Ce délai peut sembler confortable, mais en pratique, plus vous attendez pour agir, plus la situation financière du client peut se dégrader, jusqu'à rendre le recouvrement impossible (liquidation, disparition de l'entreprise). Mieux vaut enclencher les étapes 1 à 4 rapidement plutôt que de compter sur ce délai de 5 ans comme une marge de sécurité.

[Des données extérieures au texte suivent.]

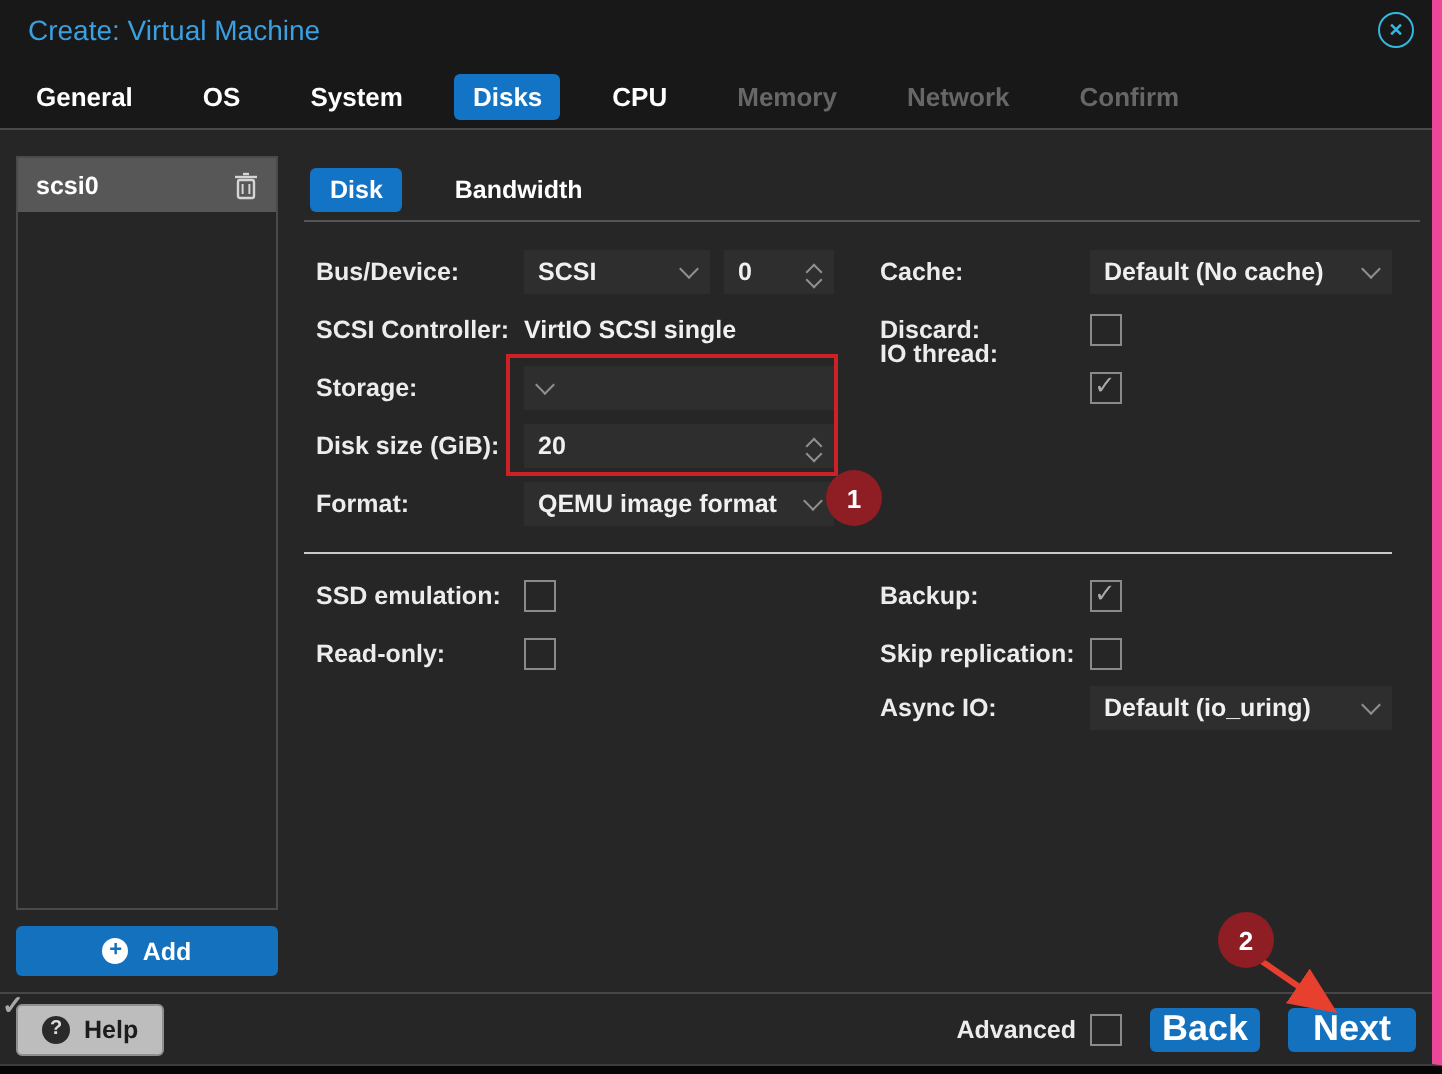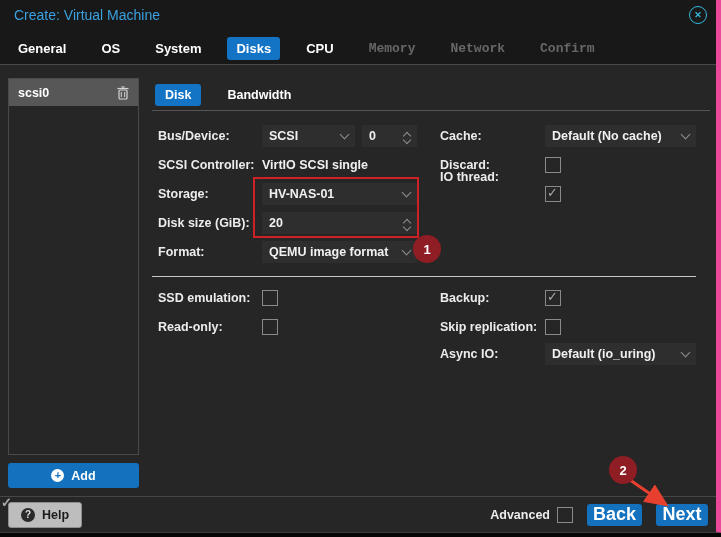"Memory" .tab.disabled { font-family: Liberation Mono, monospace -> none }
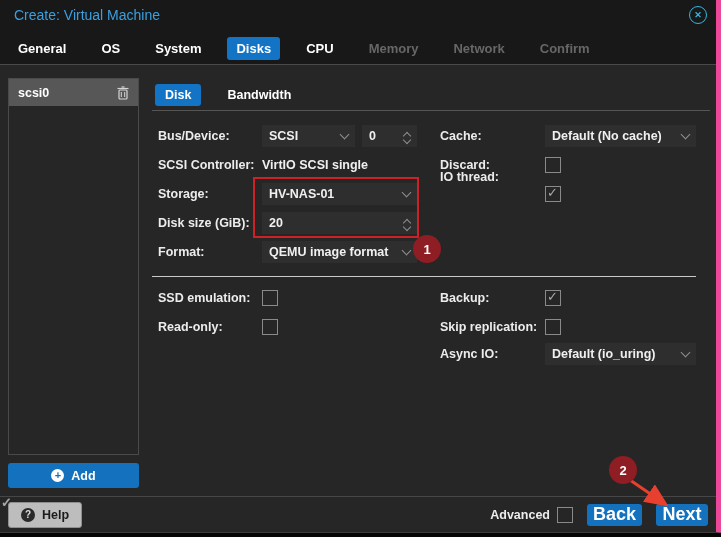"HV-NAS-01" span.grow { html: <span>HV-NAS-01</span> -> none }
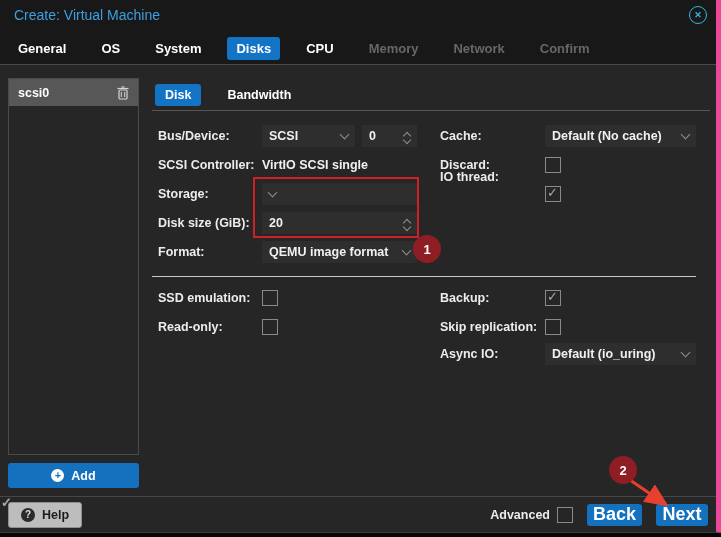"Next" .btn.next { width: 52px -> 64px }
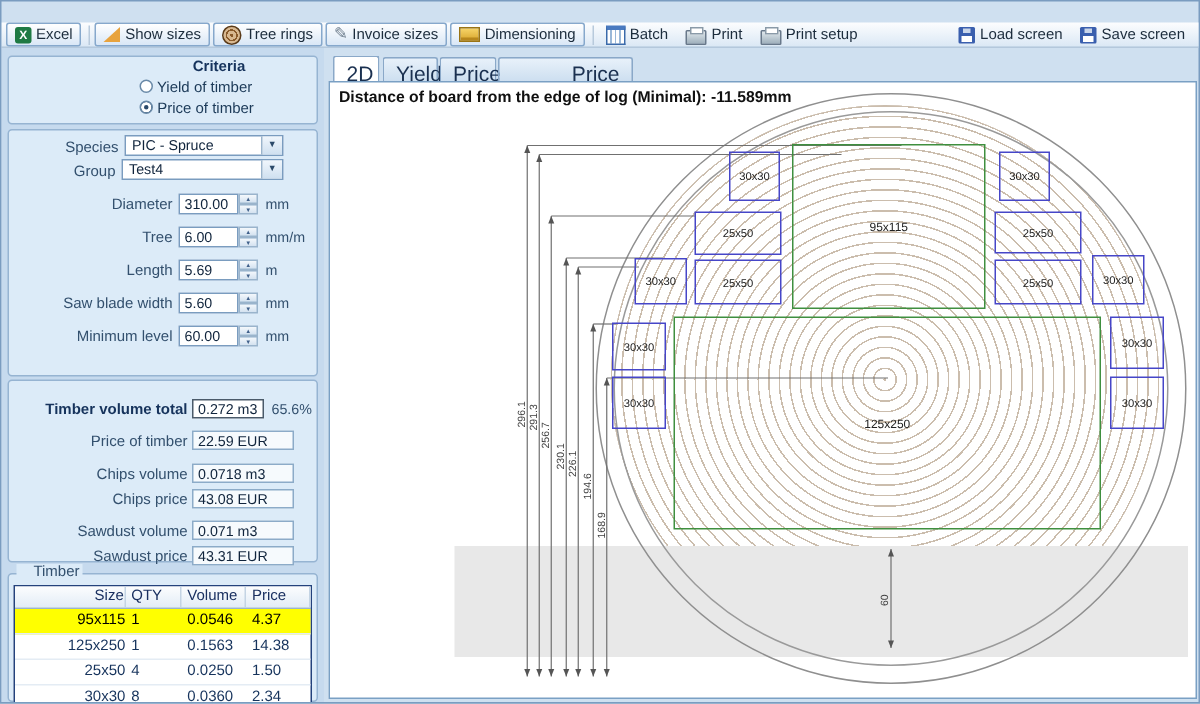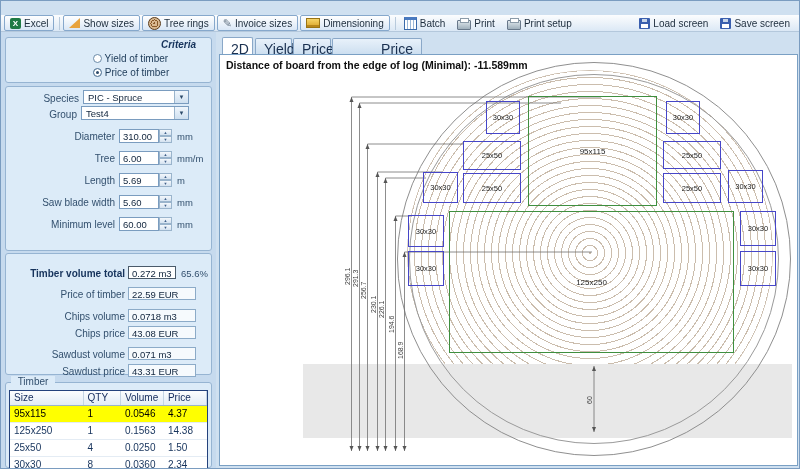"Criteria" div.lbl { font-style: italic -> none; text-align: none -> center }
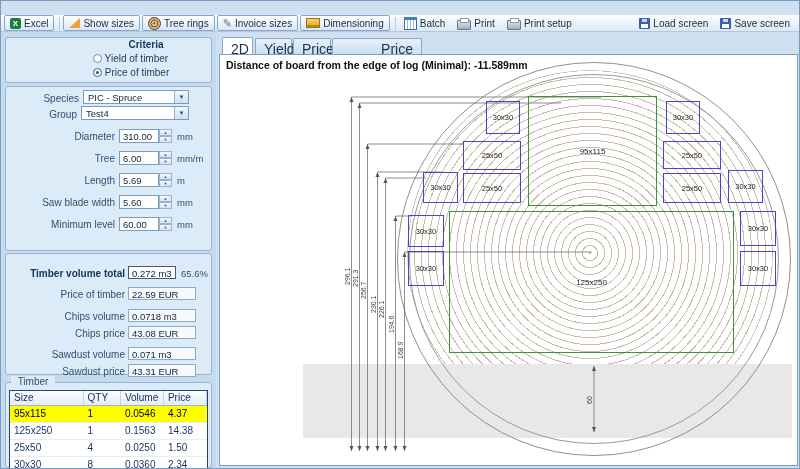"Timber" div.lbl { text-align: center -> right }
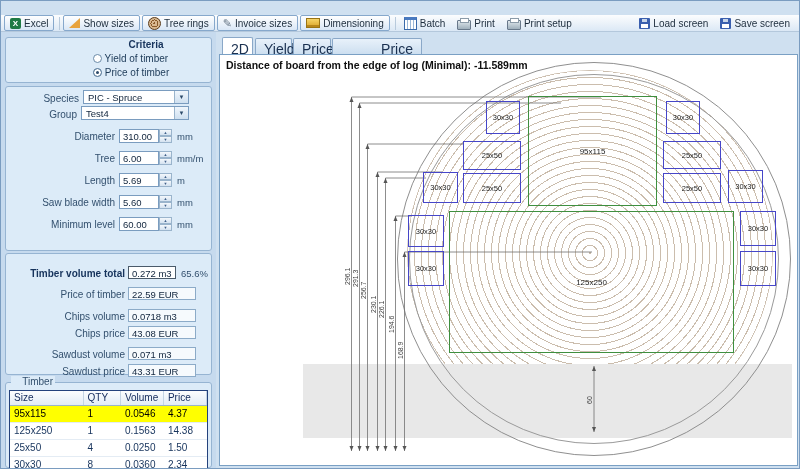"Size" .c1 { text-align: none -> right }
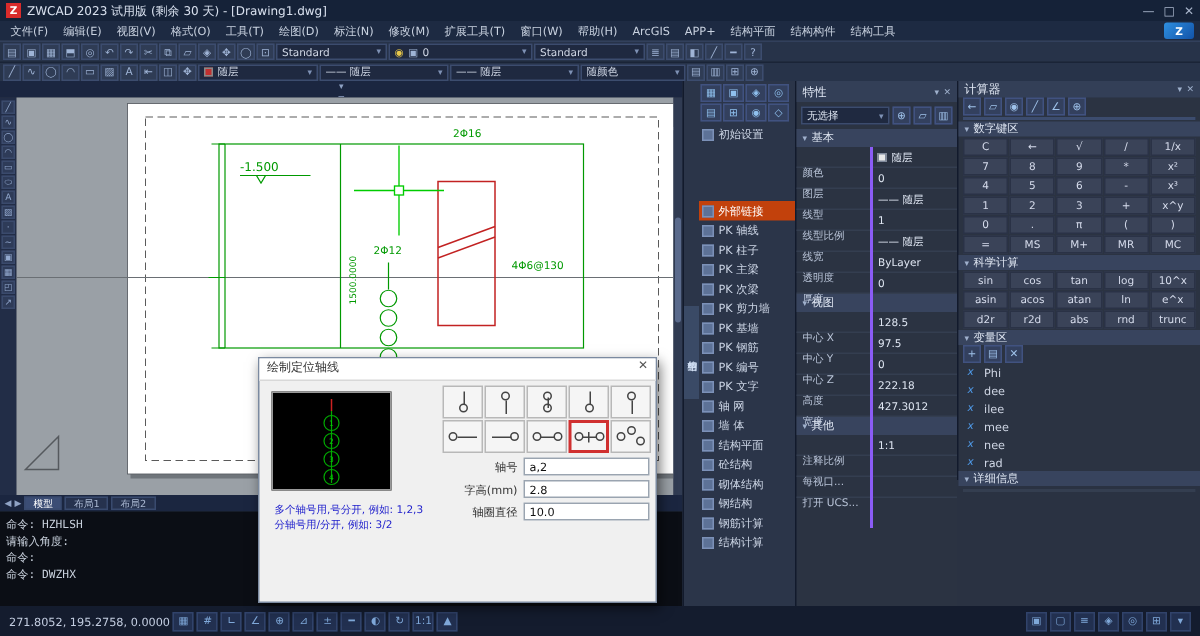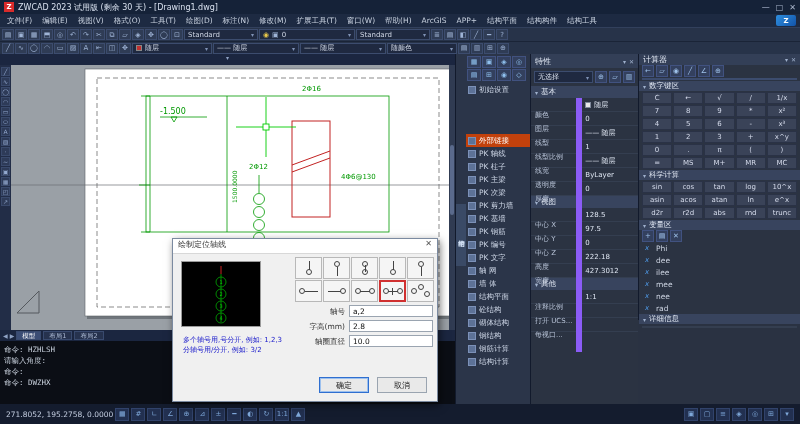"颜色" .prow .pl { border-right: 6px solid #8b5cf6 -> 2px solid #8b5cf6 }
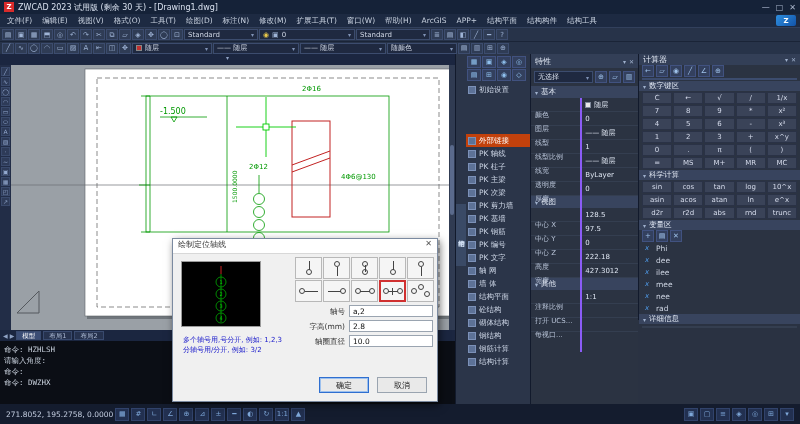"打开 UCS..." div.prow { order: before "每视口..." -> after "每视口..." }
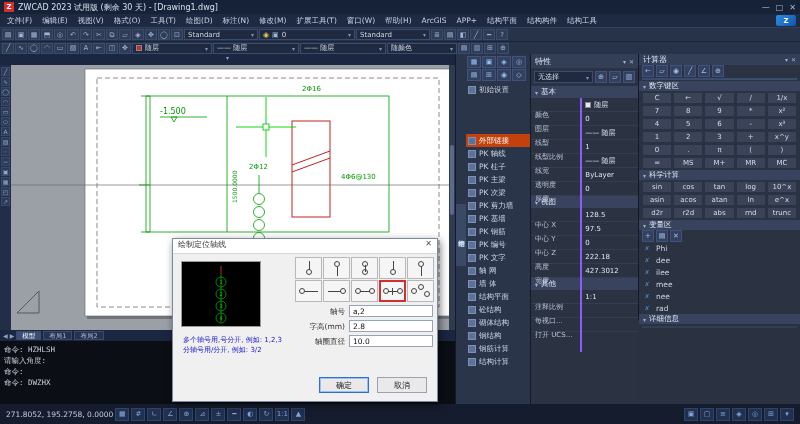"确定" div.dbtns { html: <div> <span>确定</span> <span>取消</span> </div> -> none }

- Relancez dès le dépassement de l'échéance : un simple appel suffit souvent.
- Les pénalités de retard et l'indemnité forfaitaire de 40 € sont dues de plein droit dès le lendemain de l'échéance.
- La mise en demeure écrite est la pièce indispensable avant toute action judiciaire.
- L'injonction de payer permet d'obtenir un titre exécutoire sans audience initiale.
- L'action en paiement se prescrit par 5 ans : n'attendez pas pour agir.
Facture non payée par un client : que faire en priorité si vous manquez de temps ?
Si vous ne pouvez pas suivre manuellement chaque échéance, l'essentiel est d'automatiser au moins les deux premières étapes du plan : le rappel amiable et la relance écrite avec mention des pénalités. C'est là que se joue la majorité des paiements récupérés sans passer par le judiciaire. Un outil de relance automatique peut envoyer ces rappels au bon moment, avec le bon ton, pendant que vous vous concentrez sur votre activité. Pour les dossiers qui résistent malgré tout, gardez en tête la logique des étapes suivantes : mise en demeure, puis injonction de payer si nécessaire. Et si votre trésorerie ne peut pas attendre l'issue du recouvrement, pensez aussi à examiner des solutions comme l'escompte pour paiement anticipé sur vos autres créances clients.